Data records:
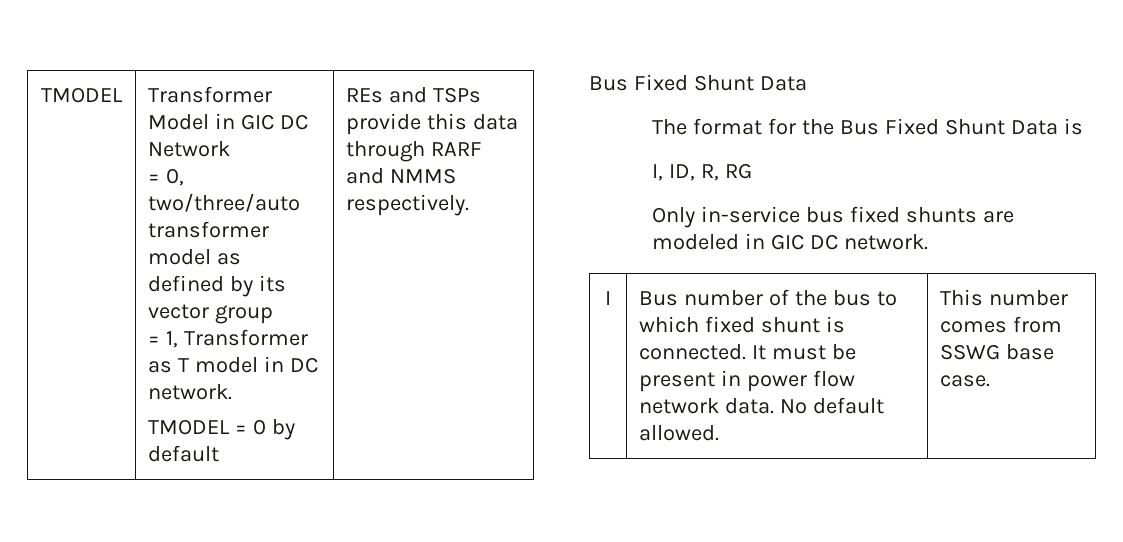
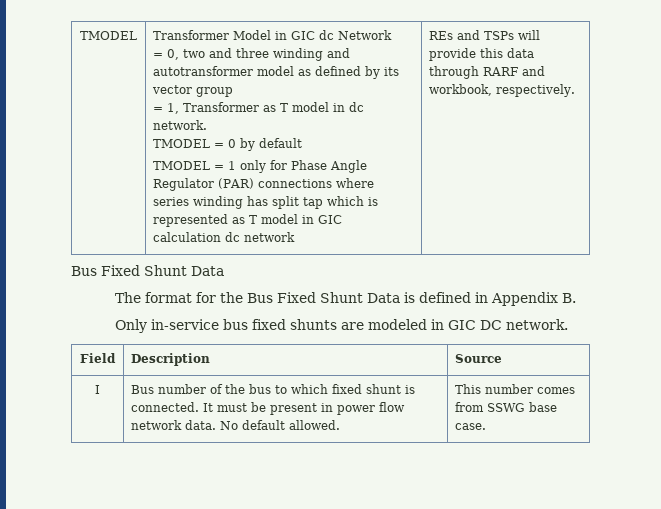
- Transformer Model in GIC DC Network
+ Transformer Model in GIC dc Network
- = 0, two/three/auto transformer model as defined by its vector group
+ = 0, two and three winding and autotransformer model as defined by its vector group
- = 1, Transformer as T model in DC network.
+ = 1, Transformer as T model in dc network.
+ TMODEL = 1 only for Phase Angle Regulator (PAR) connections where series winding has split tap which is represented as T model in GIC calculation dc network
- REs and TSPs provide this data through RARF and NMMS respectively.
+ REs and TSPs will provide this data through RARF and workbook, respectively.
- The format for the Bus Fixed Shunt Data is
- I, ID, R, RG
+ The format for the Bus Fixed Shunt Data is defined in Appendix B.
+ Field | Description | Source

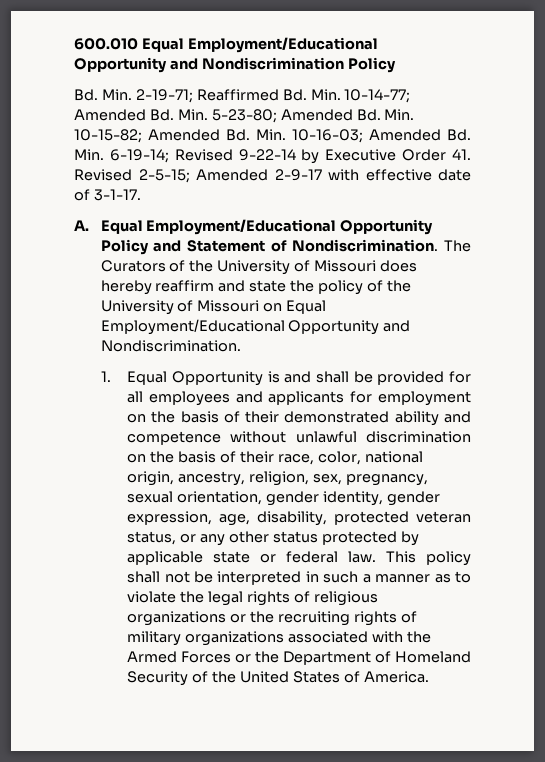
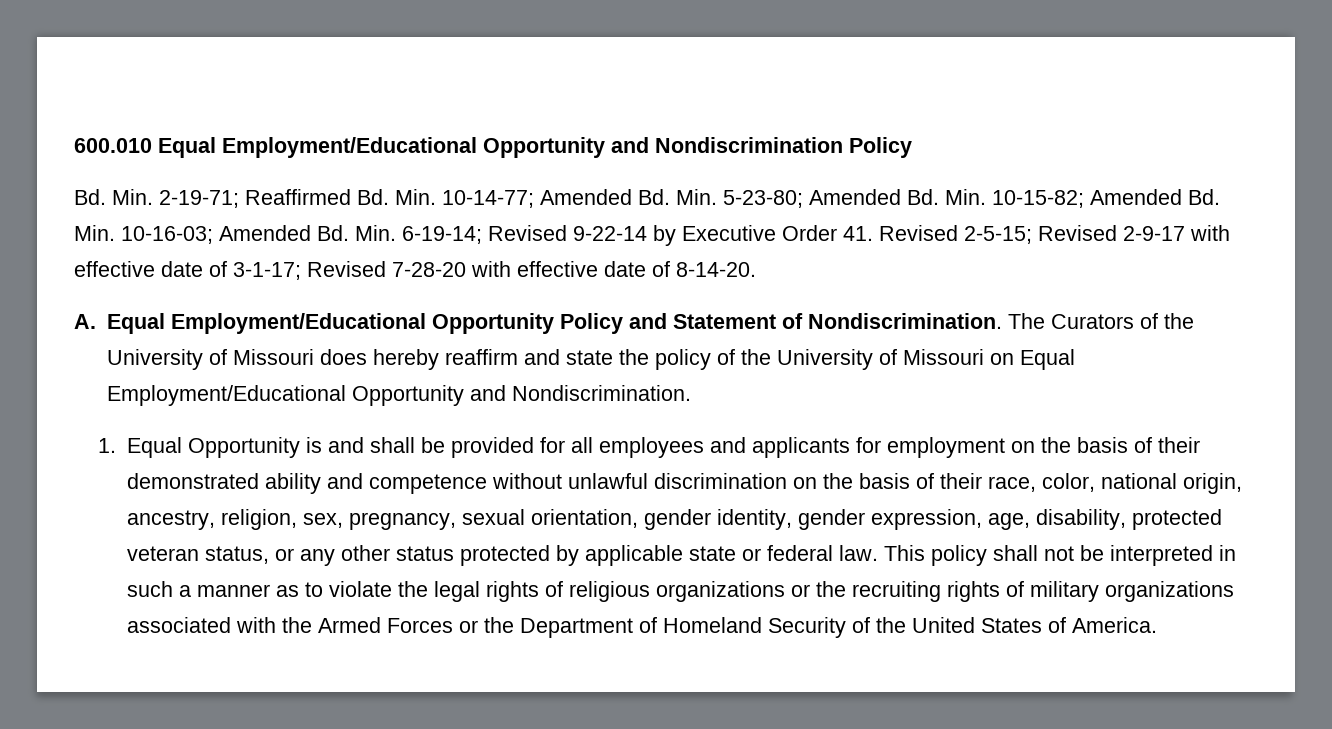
- Bd. Min. 2-19-71; Reaffirmed Bd. Min. 10-14-77; Amended Bd. Min. 5-23-80; Amended Bd. Min. 10-15-82; Amended Bd. Min. 10-16-03; Amended Bd. Min. 6-19-14; Revised 9-22-14 by Executive Order 41. Revised 2-5-15; Amended 2-9-17 with effective date of 3-1-17.
+ Bd. Min. 2-19-71; Reaffirmed Bd. Min. 10-14-77; Amended Bd. Min. 5-23-80; Amended Bd. Min. 10-15-82; Amended Bd. Min. 10-16-03; Amended Bd. Min. 6-19-14; Revised 9-22-14 by Executive Order 41. Revised 2-5-15; Revised 2-9-17 with effective date of 3-1-17; Revised 7-28-20 with effective date of 8-14-20.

Exercise objective: Search the entries above for the word "format" and copy each line where it appears.

Written answer:
- The format for the Bus Fixed Shunt Data is
+ The format for the Bus Fixed Shunt Data is defined in Appendix B.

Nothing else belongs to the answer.